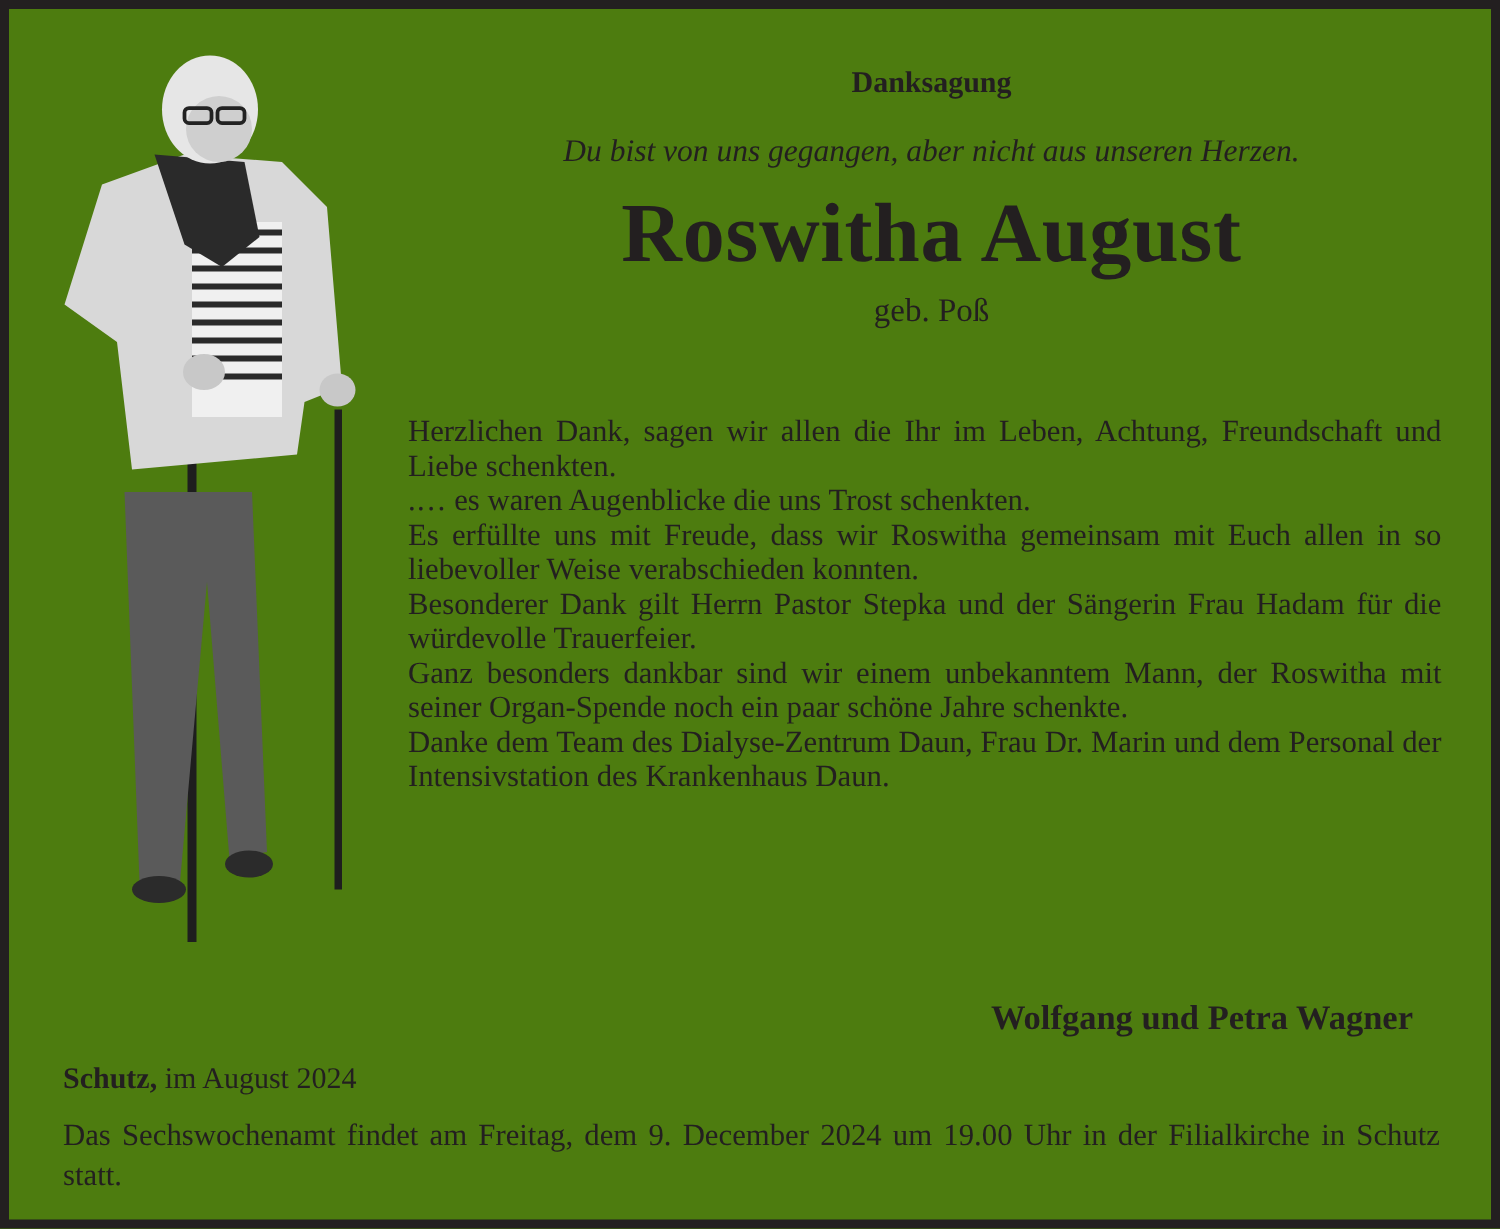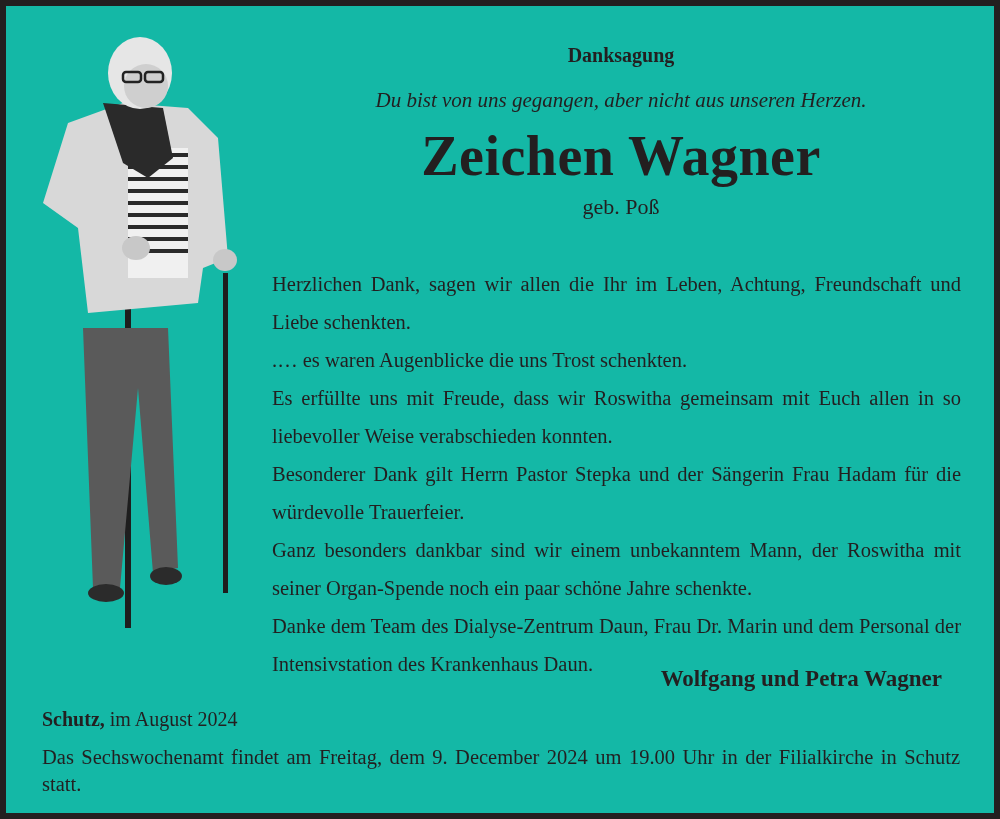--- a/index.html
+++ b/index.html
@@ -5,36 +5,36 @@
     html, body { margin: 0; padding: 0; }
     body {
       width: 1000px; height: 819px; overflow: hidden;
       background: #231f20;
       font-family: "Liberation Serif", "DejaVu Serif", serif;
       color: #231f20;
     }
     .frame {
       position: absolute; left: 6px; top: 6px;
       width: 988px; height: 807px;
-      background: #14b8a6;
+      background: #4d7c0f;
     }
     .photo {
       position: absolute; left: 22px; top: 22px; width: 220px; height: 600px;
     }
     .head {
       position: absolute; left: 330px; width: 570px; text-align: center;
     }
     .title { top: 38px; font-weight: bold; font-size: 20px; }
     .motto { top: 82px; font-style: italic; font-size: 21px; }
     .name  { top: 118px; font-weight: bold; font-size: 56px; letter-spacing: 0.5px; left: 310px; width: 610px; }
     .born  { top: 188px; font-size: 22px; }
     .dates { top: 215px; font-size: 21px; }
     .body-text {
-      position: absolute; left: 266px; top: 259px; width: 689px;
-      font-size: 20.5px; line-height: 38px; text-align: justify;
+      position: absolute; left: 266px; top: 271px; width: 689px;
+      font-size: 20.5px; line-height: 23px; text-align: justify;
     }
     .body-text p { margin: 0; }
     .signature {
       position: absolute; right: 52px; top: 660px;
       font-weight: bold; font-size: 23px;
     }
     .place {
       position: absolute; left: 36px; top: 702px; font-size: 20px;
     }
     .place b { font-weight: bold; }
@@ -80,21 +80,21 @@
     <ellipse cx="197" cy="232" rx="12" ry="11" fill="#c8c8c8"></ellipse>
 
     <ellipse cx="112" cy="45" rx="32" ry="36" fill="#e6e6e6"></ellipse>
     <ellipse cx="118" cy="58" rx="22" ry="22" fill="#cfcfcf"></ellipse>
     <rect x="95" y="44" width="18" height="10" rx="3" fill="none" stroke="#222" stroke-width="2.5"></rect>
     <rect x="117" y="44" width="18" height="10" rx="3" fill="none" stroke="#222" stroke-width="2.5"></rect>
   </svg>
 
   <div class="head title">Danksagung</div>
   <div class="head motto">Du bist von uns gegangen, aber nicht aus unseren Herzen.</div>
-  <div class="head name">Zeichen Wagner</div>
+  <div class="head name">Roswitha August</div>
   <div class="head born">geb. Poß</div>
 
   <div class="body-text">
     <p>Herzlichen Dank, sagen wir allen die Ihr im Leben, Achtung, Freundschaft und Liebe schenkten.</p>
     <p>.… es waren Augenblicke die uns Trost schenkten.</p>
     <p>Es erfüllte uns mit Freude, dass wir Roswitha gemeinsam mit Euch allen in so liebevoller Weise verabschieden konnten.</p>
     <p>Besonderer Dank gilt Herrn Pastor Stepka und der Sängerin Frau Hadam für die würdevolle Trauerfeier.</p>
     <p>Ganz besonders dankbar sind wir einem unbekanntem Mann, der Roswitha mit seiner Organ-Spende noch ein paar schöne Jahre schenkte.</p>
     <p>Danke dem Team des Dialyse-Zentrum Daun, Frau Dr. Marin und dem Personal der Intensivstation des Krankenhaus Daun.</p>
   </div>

****************************************

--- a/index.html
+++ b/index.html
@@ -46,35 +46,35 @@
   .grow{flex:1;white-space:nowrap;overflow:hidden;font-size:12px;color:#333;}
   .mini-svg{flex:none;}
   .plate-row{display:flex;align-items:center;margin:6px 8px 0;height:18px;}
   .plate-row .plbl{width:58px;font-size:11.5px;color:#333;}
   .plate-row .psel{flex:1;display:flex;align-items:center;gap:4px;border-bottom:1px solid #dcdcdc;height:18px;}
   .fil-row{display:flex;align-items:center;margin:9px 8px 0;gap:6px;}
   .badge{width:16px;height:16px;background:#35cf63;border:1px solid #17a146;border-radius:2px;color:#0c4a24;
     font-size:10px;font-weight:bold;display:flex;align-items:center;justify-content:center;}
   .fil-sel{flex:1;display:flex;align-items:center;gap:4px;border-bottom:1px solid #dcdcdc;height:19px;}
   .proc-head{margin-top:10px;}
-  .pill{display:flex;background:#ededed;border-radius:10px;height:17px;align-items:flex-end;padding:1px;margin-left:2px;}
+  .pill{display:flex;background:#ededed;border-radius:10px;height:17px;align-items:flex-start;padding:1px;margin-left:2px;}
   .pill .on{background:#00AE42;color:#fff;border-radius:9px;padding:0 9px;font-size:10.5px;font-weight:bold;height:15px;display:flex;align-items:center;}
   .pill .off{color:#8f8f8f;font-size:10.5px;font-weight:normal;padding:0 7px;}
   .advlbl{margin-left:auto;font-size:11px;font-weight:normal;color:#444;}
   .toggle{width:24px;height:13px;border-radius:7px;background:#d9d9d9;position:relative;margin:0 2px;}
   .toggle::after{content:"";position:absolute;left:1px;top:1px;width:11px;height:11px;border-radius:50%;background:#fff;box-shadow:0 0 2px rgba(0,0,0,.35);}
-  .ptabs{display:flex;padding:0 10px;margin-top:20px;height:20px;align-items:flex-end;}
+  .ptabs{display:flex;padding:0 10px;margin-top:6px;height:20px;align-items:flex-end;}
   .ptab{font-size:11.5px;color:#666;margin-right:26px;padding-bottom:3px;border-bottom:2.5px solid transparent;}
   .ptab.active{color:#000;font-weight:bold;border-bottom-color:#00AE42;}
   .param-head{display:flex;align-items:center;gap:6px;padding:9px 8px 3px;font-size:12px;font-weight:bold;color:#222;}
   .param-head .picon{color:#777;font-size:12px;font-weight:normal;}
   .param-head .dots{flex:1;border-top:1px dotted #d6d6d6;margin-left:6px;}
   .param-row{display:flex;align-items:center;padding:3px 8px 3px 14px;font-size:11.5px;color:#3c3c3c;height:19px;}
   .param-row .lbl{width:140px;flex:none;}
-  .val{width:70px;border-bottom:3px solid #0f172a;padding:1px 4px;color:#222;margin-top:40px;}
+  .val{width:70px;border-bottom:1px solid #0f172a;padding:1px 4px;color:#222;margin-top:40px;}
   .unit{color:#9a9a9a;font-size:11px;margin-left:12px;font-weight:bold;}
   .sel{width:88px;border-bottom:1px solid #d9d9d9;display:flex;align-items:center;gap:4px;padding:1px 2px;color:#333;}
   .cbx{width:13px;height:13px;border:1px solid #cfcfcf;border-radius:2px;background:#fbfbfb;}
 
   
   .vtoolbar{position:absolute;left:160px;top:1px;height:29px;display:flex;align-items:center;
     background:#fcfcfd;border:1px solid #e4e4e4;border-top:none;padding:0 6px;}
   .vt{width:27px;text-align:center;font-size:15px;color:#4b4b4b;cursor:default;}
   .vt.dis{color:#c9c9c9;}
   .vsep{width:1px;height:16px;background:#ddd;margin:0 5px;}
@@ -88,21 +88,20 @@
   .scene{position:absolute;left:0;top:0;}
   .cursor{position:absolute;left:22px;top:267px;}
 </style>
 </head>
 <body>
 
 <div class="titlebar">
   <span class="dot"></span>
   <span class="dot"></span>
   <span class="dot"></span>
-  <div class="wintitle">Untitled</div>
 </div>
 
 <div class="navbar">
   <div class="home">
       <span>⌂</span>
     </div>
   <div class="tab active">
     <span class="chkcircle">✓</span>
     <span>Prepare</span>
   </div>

****************************************

● **WHAT TO DO**: Using the entries above, work out how many lines contain the string "bold". Respond with that number alone.

● **TASK ANSWER**: 9